Changes in disturbance regimes have a critical influence on the outcome of model predictions but are difficult to capture in experimental situations. Modelers and experimentalists need to understand the temporal and spatial scales of extreme events better and to understand their ecological ramifications. One good example is the effort to incorporate fire into global change models (Bond et al., 2005). Relatively small changes in fire regimes can lead to dramatic changes in ecosystem structure, function and development (Bond et al., 2005). DGVMs therefore need to be able to incorporate fire submodels that can track subgrid scale diversity in ecosystem structure and composition that comes from fires. Additionally, large-scale manipulation experiments to distinguish the relative importance of fire on ecosystem structure and function are needed to use in model parameterization (P. Moorcroft, Harvard University, pers. comm., meeting notes).

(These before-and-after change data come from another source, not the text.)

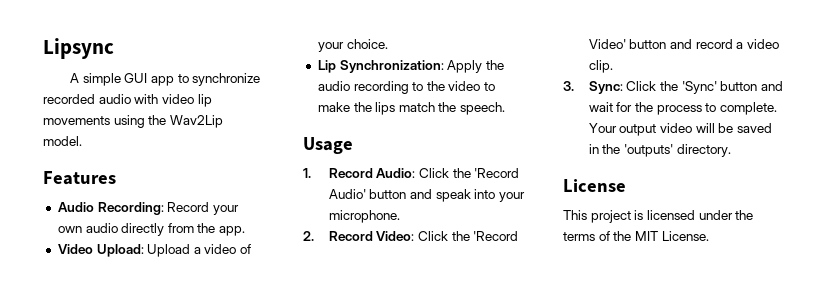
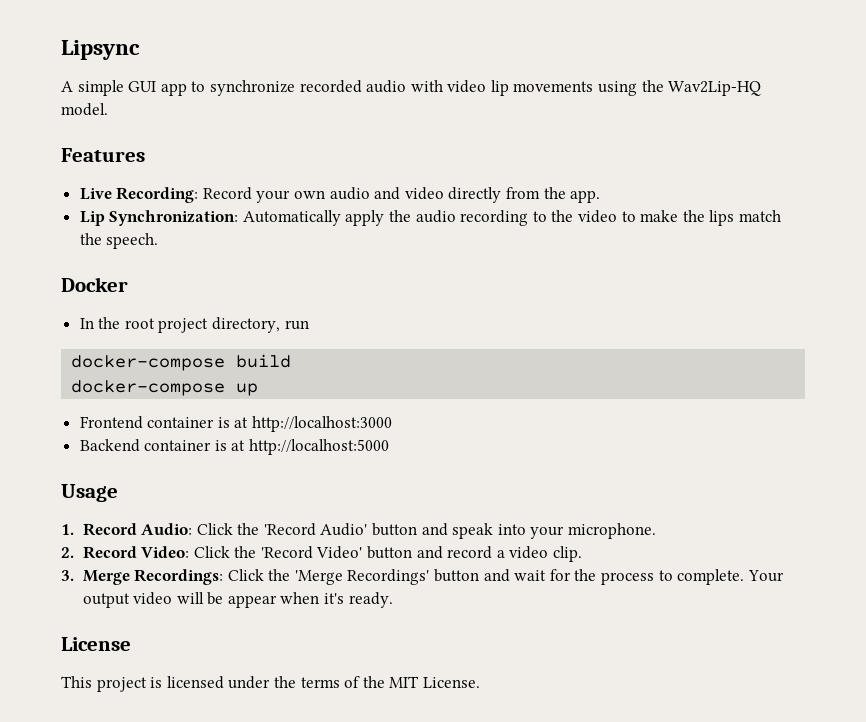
- A simple GUI app to synchronize recorded audio with video lip movements using the Wav2Lip model.
+ A simple GUI app to synchronize recorded audio with video lip movements using the Wav2Lip-HQ model.
- Audio Recording: Record your own audio directly from the app.
+ Live Recording: Record your own audio and video directly from the app.
- Video Upload: Upload a video of your choice.
- Lip Synchronization: Apply the audio recording to the video to make the lips match the speech.
+ Lip Synchronization: Automatically apply the audio recording to the video to make the lips match the speech.
+ Docker
+ In the root project directory, run
+ docker-compose build
+ docker-compose up
+ Frontend container is at http://localhost:3000
+ Backend container is at http://localhost:5000
- 3. Sync: Click the 'Sync' button and wait for the process to complete.
+ 3. Merge Recordings: Click the 'Merge Recordings' button and wait for the process to complete.
- Your output video will be saved in the 'outputs' directory.
+ Your output video will be appear when it's ready.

Precipitation regimes are another example where the timing and scale of inputs can significantly alter the way ecosystems respond to climate change (Smith et al., 2000). Both empirical ecologists and modelers need to address the issues surrounding the timing of precipitation better as the variation and variance in the timing of precipitation are likely to change with climate change and may alter patterns of carbon and nutrient cycling. For example, a drought in the spring may have a different effect on ecosystem dynamics than a drought in the summer or fall (Hanson et al., 2001). Models need to be able to consider inter- and intra-annual variance and predictability in water availability, whereas experimentalists need to measure soil moisture at the appropriate spatial and temporal resolution to support complex modeling.


The call for data–model integration is not new in global change biology (Goudriaan et al., 1999) and the successful use of empirical data to test ecosystem models has become more common (Hanson et al., 2004). However, there is still much progress to be made in this area. Ecosystem modelers and empirical ecologists need to collaborate when establishing research agendas in order to enable the incorporation of data in a meaningful way into ecosystem models. This approach will also help experimentalists provide better data to modelers and help modelers understand what types of data are available to be used in model construction. In the words of one meeting participant, ‘data–model integration is not magic’, but by comparing models where all the important output variables are observed, by having experimentalists collect data at timescales relevant to modelers and by actively facilitating the collaboration of modelers and experimentalists from the onset of projects, the integration of data and models may become more common.


This meeting was organized by Lindsey Rustad and the TERACC steering committee and supported by the National Science Foundation. Notes written by working group leaders and comments by Rich Norby and Nate Sanders greatly improved this note. This report was prepared at Oak Ridge National Laboratory (ORNL) with support from the U.S. Department of Energy, Office of Science, Biological, and Environmental Research Program. ORNL is managed by UT-Battelle, LLC, for the U.S. Department of Energy under contract DE-AC05–00OR22725.